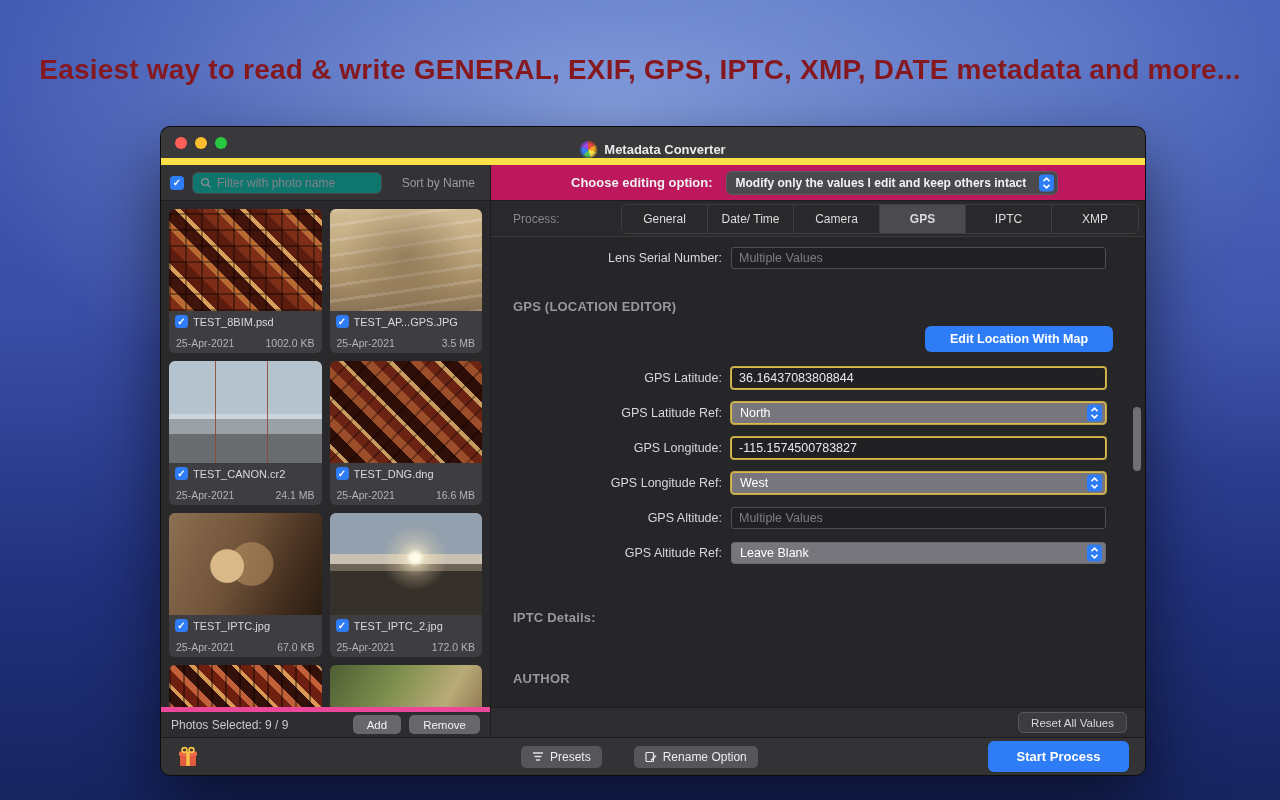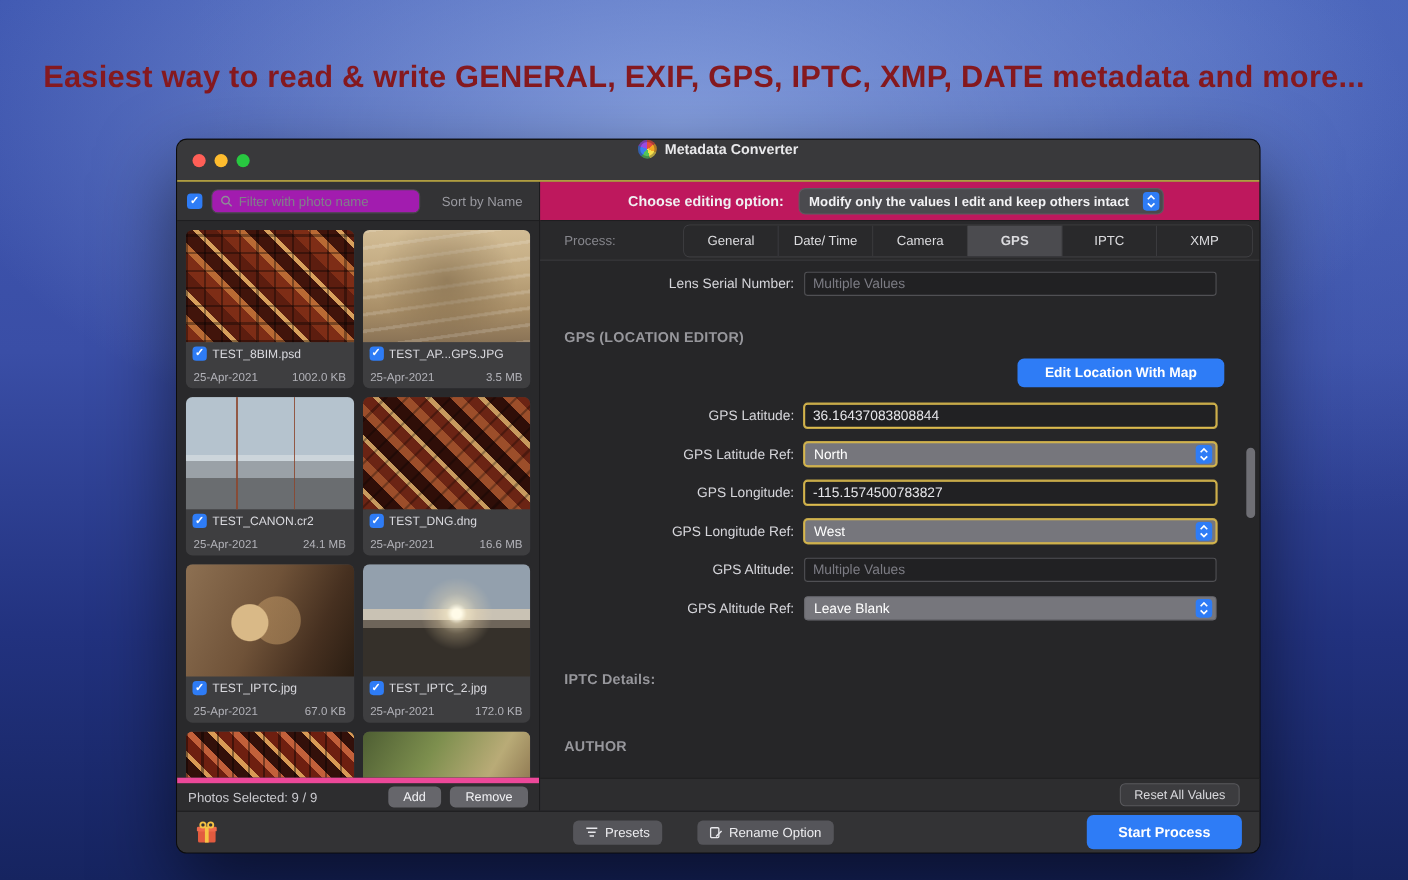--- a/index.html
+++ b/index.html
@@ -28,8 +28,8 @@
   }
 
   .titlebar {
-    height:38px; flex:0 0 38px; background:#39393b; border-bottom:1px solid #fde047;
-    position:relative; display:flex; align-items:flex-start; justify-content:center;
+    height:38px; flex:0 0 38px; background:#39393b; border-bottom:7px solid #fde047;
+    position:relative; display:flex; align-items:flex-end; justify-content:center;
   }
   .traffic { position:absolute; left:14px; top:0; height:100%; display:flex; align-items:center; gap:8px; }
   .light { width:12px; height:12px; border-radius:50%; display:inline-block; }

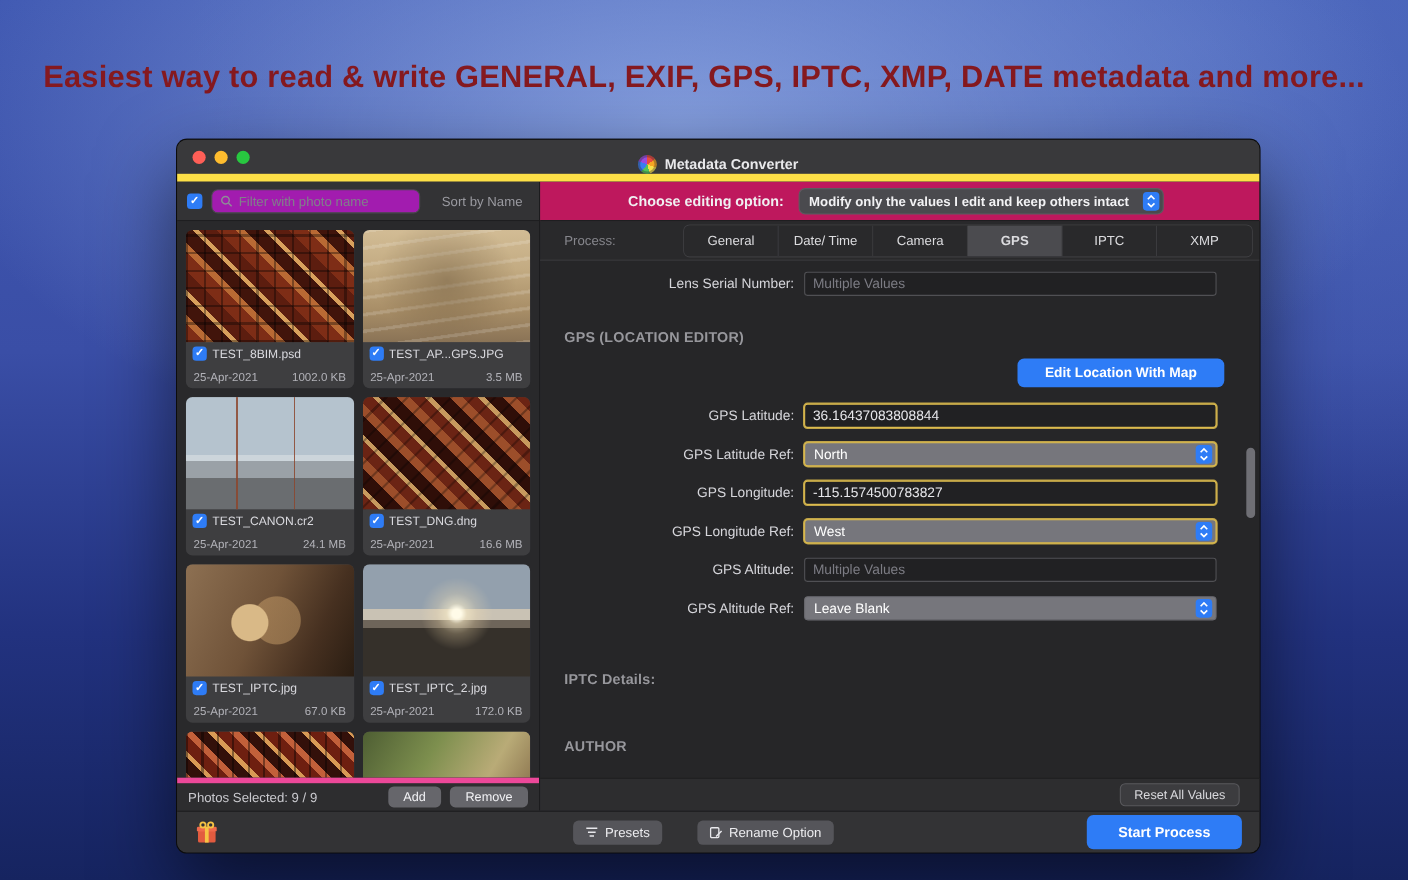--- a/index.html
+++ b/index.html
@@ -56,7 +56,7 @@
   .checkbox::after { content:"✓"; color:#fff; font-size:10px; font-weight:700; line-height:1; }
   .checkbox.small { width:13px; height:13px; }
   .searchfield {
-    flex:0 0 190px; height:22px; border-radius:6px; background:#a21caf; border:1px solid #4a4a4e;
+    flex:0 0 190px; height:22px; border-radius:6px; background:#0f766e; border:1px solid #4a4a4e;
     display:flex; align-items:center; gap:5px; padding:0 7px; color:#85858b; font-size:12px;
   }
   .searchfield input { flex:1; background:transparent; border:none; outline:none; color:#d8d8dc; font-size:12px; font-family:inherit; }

···

**What you should do**
Output all lines above precisely. Pictures are to be left out.

**Answer section**
--- a/index.html
+++ b/index.html
@@ -28,8 +28,8 @@
   }
 
   .titlebar {
-    height:38px; flex:0 0 38px; background:#39393b; border-bottom:1px solid #fde047;
-    position:relative; display:flex; align-items:flex-start; justify-content:center;
+    height:38px; flex:0 0 38px; background:#39393b; border-bottom:7px solid #fde047;
+    position:relative; display:flex; align-items:flex-end; justify-content:center;
   }
   .traffic { position:absolute; left:14px; top:0; height:100%; display:flex; align-items:center; gap:8px; }
   .light { width:12px; height:12px; border-radius:50%; display:inline-block; }

--- a/index.html
+++ b/index.html
@@ -56,7 +56,7 @@
   .checkbox::after { content:"✓"; color:#fff; font-size:10px; font-weight:700; line-height:1; }
   .checkbox.small { width:13px; height:13px; }
   .searchfield {
-    flex:0 0 190px; height:22px; border-radius:6px; background:#a21caf; border:1px solid #4a4a4e;
+    flex:0 0 190px; height:22px; border-radius:6px; background:#0f766e; border:1px solid #4a4a4e;
     display:flex; align-items:center; gap:5px; padding:0 7px; color:#85858b; font-size:12px;
   }
   .searchfield input { flex:1; background:transparent; border:none; outline:none; color:#d8d8dc; font-size:12px; font-family:inherit; }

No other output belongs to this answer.